-------- The data --------

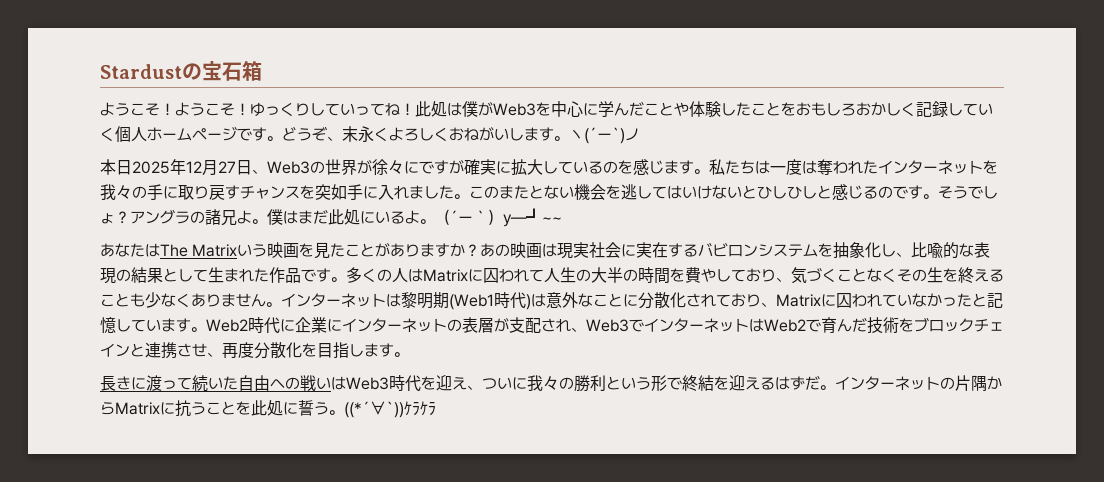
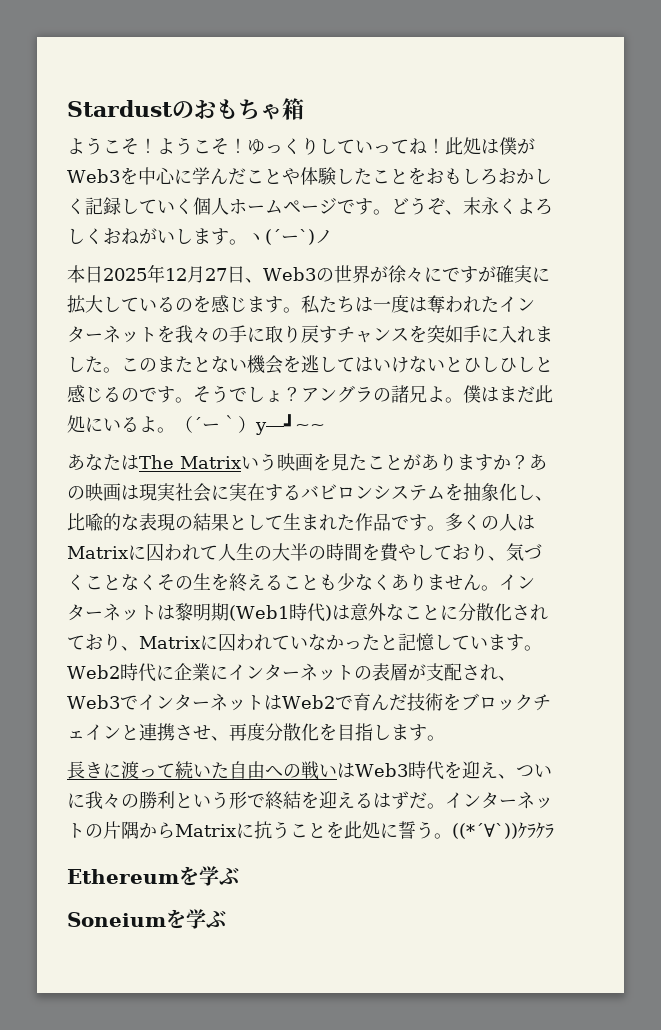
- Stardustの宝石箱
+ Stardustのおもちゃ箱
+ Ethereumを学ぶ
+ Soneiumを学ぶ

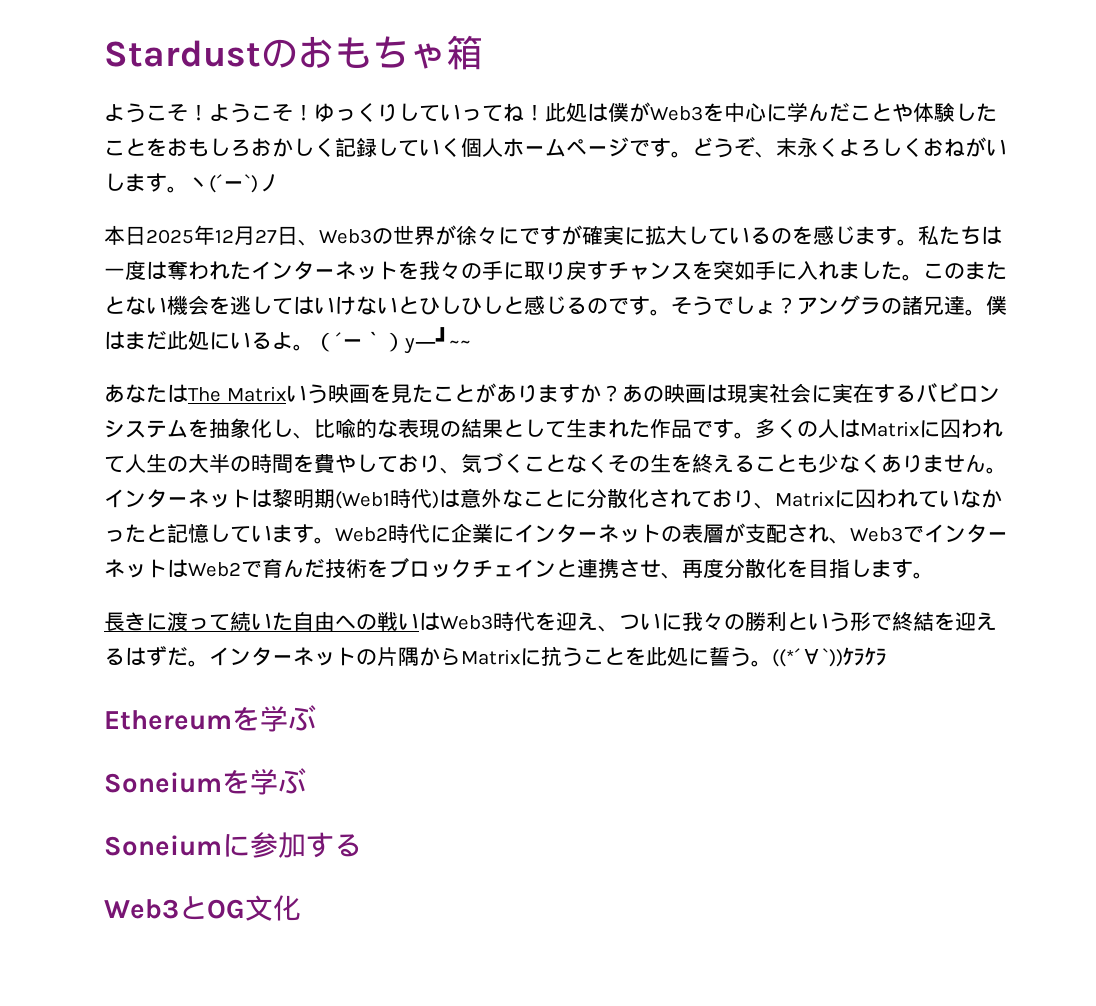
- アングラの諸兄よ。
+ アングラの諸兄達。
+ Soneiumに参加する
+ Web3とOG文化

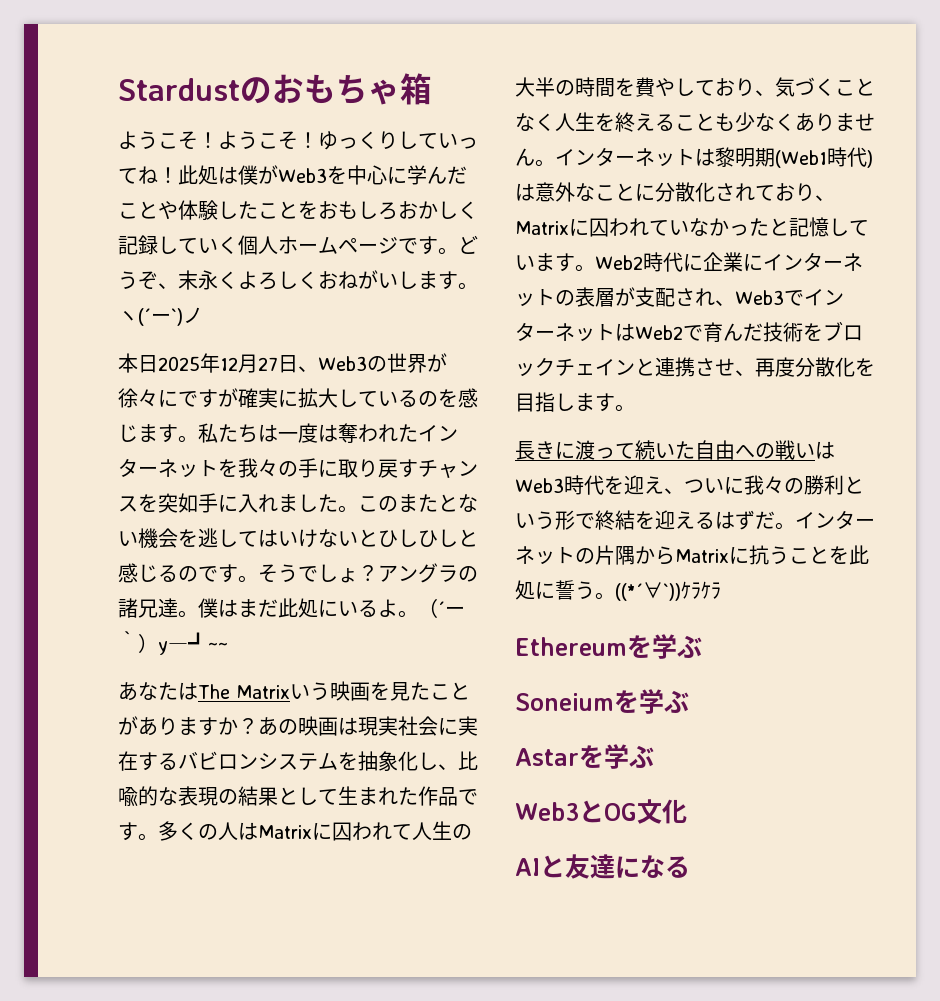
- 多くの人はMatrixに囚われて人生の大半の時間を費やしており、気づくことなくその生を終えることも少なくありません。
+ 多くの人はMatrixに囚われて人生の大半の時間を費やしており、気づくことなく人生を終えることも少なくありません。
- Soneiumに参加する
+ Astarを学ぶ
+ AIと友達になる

--------

→ **Task item**
Which lines above contain the word "多くの人はMatrixに囚われて人生の大半の時間を費やしており"? List them.

→ **Response area**
- 多くの人はMatrixに囚われて人生の大半の時間を費やしており、気づくことなくその生を終えることも少なくありません。
+ 多くの人はMatrixに囚われて人生の大半の時間を費やしており、気づくことなく人生を終えることも少なくありません。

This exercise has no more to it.